**INPUT**
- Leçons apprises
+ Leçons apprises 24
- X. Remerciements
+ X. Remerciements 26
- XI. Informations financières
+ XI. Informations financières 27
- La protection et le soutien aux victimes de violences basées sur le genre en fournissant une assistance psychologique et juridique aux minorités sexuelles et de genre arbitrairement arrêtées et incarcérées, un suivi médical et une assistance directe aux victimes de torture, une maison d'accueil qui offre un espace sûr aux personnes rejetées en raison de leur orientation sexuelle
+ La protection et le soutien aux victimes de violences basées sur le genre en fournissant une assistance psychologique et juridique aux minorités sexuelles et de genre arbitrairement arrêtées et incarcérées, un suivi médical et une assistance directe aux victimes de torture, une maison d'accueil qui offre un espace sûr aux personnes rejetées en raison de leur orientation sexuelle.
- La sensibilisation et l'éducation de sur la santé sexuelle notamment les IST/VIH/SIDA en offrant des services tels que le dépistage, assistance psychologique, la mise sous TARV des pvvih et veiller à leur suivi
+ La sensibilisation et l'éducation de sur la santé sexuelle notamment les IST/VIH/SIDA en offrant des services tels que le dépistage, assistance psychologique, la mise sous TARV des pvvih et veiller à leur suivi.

---

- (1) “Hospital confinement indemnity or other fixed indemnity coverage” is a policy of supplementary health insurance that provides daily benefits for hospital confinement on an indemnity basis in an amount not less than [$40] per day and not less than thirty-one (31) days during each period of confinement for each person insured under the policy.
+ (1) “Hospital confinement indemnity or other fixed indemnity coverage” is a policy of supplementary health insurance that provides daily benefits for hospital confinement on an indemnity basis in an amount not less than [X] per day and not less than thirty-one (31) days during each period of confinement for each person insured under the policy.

**EXERCISE PROMPT**
Search the listing for the string "Leçons". Copy each line where it is found.

**ANSWER BELOW**
- Leçons apprises
+ Leçons apprises 24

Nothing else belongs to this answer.